TASK REQUIREMENTS: Output all the entries word for word. Omit the pictures.
•••
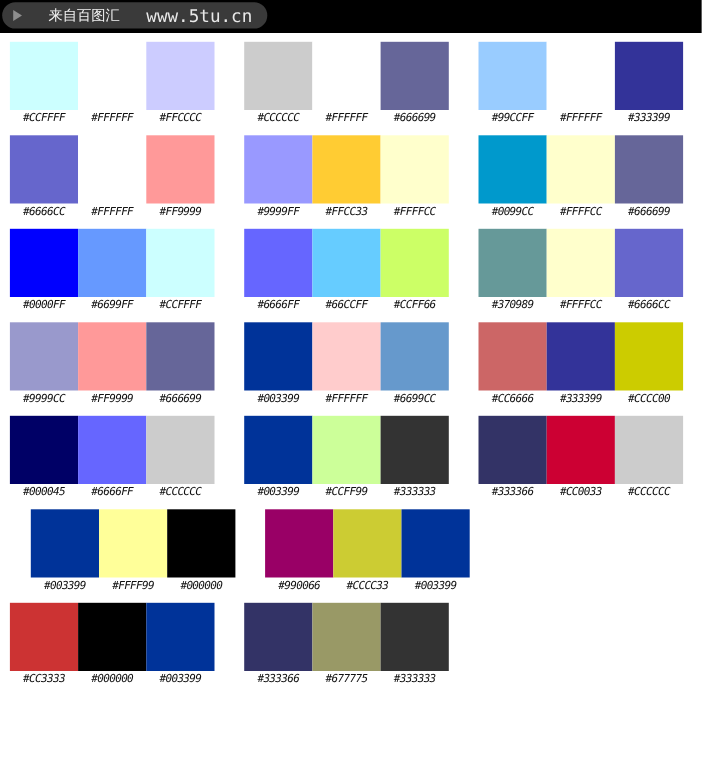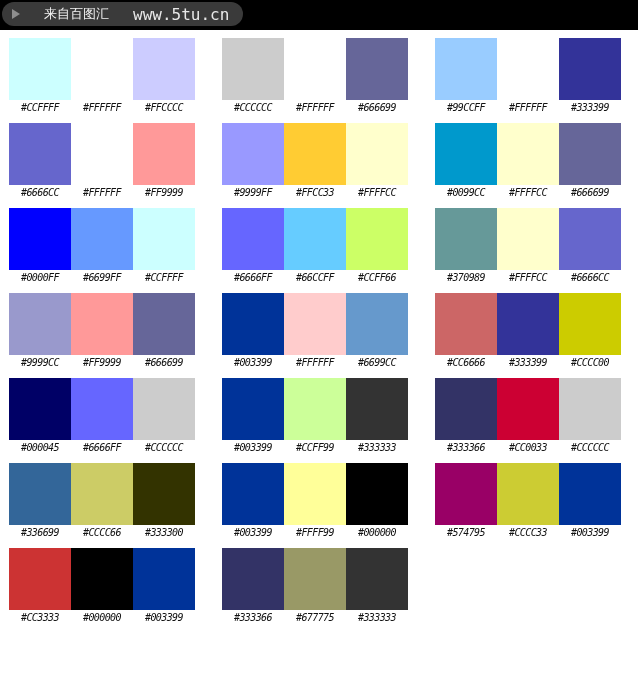"#336699" div.pgroup { html: <div> <div> <div></div> <div></div> <div></div> </div> <div> <div>#336699</div> <div>#CCCC66</div> <div>#333300</div> </div> </div> -> none }
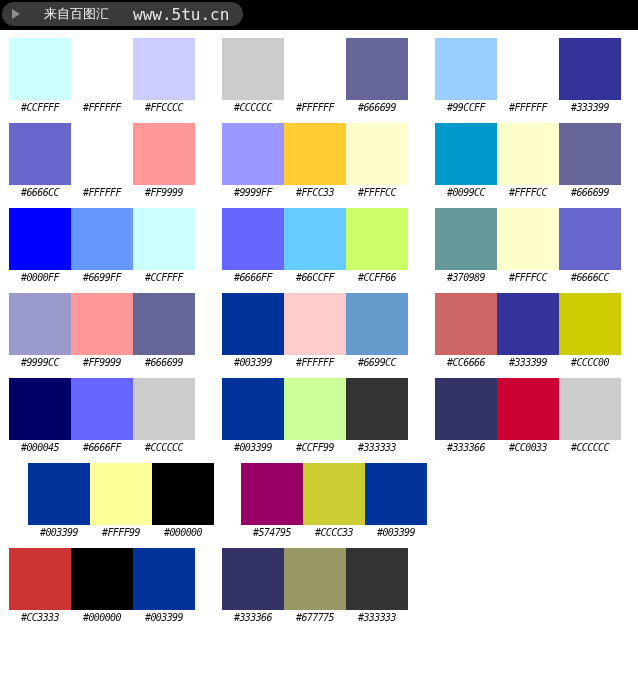"#574795" div.plabel { text: 574795 -> 990066 }
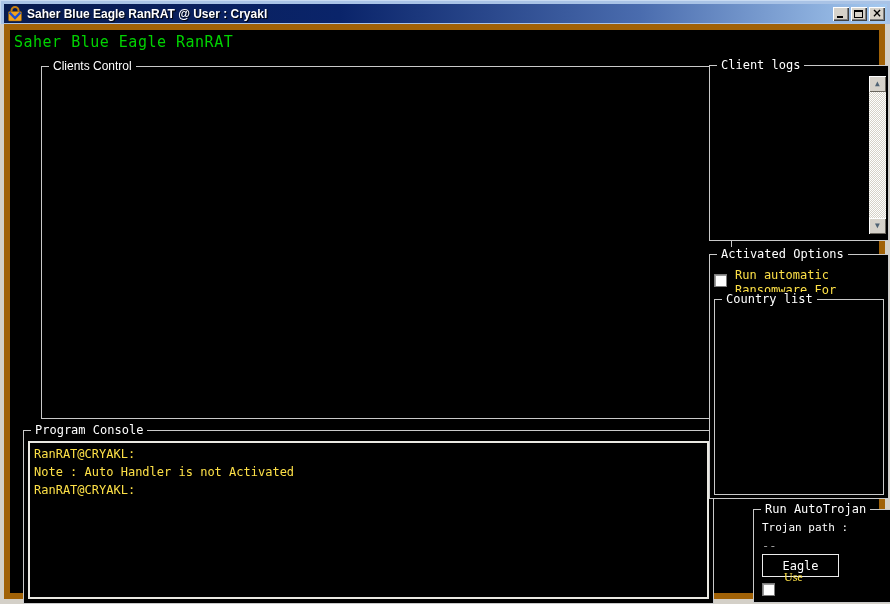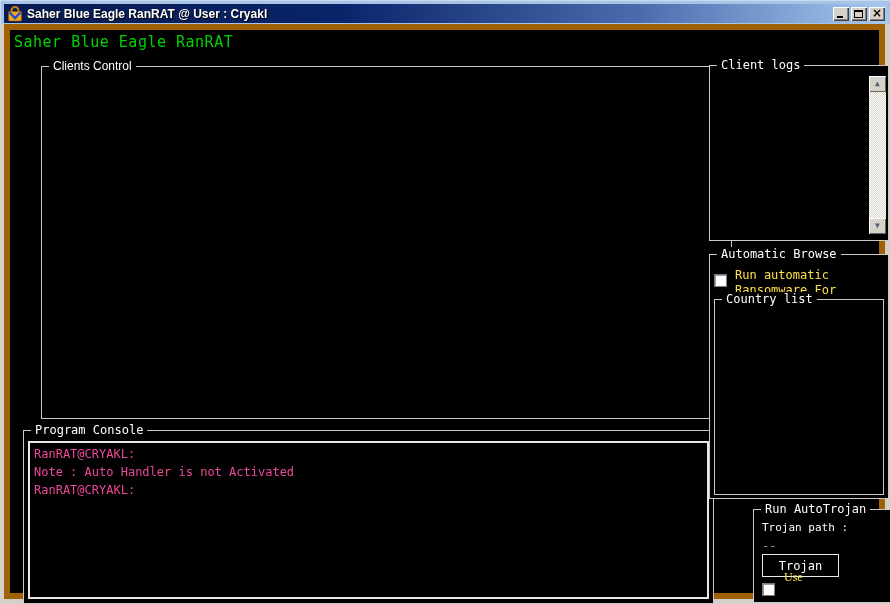"Automatic Browse" span.gb-label { text: Automatic Browse -> Activated Options }
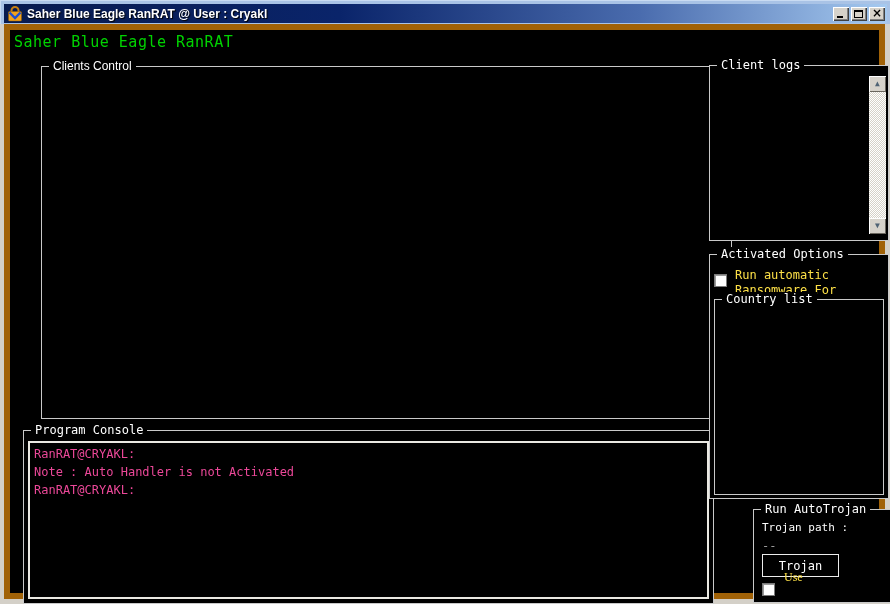"RanRAT@CRYAKL:" .console-line { color: #ec4899 -> #fde047 }
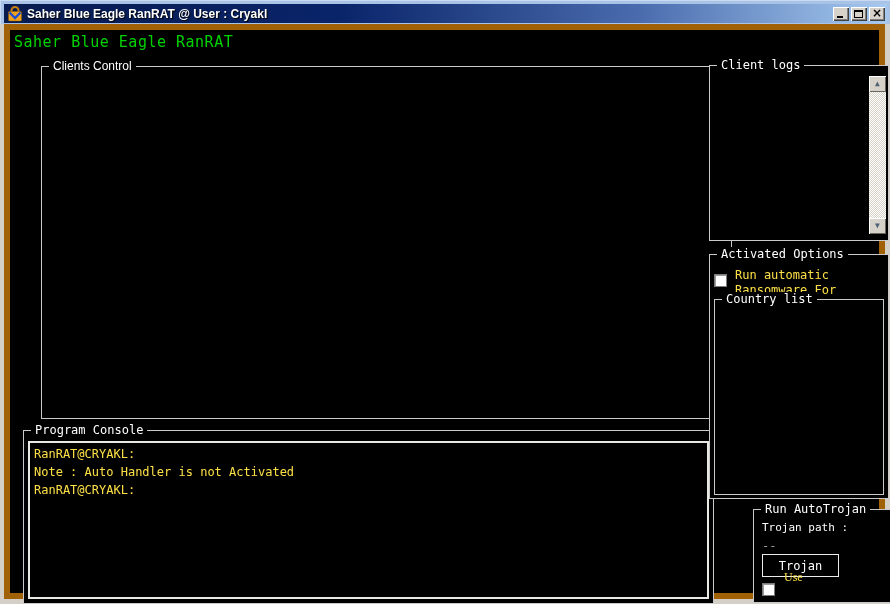"Trojan" div.browse-btn { text: Trojan -> Eagle }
•••
FINISHED TASK:
"#336699" div.pgroup { html: <div> <div> <div></div> <div></div> <div></div> </div> <div> <div>#336699</div> <div>#CCCC66</div> <div>#333300</div> </div> </div> -> none }
"#574795" div.plabel { text: 574795 -> 990066 }
"Automatic Browse" span.gb-label { text: Automatic Browse -> Activated Options }
"RanRAT@CRYAKL:" .console-line { color: #ec4899 -> #fde047 }
"Trojan" div.browse-btn { text: Trojan -> Eagle }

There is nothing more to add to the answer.